Curioso perché nel mio ex comune di residenza, la parte politica che lo domina da sempre ha creato tanti di quei casini alle primarie, che ancora gli avversari son lì che ridono. Avevo scritto diversi post in merito. Dall’entusiasmo per la presenza di un amico, all‘indignazione per gli ostacoli che si era ritrovato davanti seppur vincitore. Poi ho smesso ma di roba da scrivere ce ne sarebbe stata ancora. Dalla “soluzione” trovata che aveva di fatto cancellato le primarie e l’opinione della gente, alla discesa in campo dei big nel territorio comunale (Serracchiani, Epifani e Fassino in tre giorni consecutivi, scusate se è poco) per provare a difendere le poltrone.

Curioso perché nel comune dove abito ora devo scoprire tutto, ma qualche idea me la son fatta. Voglio vedere se ci ho preso o meno e voglio vedere quanti la pensano come me.
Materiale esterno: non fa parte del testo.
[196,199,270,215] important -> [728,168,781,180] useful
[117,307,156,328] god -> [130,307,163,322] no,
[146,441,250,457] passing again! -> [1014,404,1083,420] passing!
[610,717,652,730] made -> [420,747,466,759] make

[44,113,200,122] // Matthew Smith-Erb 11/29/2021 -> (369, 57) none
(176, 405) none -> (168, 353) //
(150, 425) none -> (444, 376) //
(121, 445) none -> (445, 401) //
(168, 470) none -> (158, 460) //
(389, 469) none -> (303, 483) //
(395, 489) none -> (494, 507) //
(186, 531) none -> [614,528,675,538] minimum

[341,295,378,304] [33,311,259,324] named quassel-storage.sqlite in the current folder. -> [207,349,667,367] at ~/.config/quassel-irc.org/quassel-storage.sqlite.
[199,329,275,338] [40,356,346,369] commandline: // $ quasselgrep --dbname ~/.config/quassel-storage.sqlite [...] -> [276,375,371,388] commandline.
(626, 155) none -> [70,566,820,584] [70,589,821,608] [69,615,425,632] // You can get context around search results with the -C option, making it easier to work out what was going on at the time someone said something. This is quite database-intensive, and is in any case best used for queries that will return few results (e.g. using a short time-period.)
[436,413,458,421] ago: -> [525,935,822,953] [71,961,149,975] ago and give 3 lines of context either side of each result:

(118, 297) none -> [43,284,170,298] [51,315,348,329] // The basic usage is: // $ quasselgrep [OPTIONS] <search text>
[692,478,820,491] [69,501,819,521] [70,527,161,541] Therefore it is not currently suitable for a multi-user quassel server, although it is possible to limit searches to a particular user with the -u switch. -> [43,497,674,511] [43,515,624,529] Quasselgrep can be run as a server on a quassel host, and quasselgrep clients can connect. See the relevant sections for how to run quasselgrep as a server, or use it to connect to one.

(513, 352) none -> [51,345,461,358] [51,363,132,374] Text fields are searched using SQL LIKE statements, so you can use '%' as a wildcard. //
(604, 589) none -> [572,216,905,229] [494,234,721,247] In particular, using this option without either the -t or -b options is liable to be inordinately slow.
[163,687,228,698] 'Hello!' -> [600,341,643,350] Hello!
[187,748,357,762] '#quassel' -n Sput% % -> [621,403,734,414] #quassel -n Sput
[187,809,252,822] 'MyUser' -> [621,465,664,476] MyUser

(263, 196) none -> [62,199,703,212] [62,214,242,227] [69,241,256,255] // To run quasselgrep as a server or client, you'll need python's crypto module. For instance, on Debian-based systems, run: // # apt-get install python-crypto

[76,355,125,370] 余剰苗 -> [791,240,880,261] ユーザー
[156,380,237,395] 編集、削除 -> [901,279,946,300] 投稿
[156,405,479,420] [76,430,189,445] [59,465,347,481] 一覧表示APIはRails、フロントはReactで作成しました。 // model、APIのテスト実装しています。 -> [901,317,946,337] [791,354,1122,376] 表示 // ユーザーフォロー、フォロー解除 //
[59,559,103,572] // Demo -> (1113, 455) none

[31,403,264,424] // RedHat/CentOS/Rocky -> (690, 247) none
Curioso perché ci sono anche le europee. Le prime post boom M5S, le prime post Renzi capo del governo, le prime post Silvio ai servizi sociali.

In realtà la mia domenica sarà elettorale solo nel momento in cui entrerò nella cabina per votare.

Poi ho altro di più leggero ma appassionante da fare.

Ma ve lo racconterò solo se le cose andranno bene.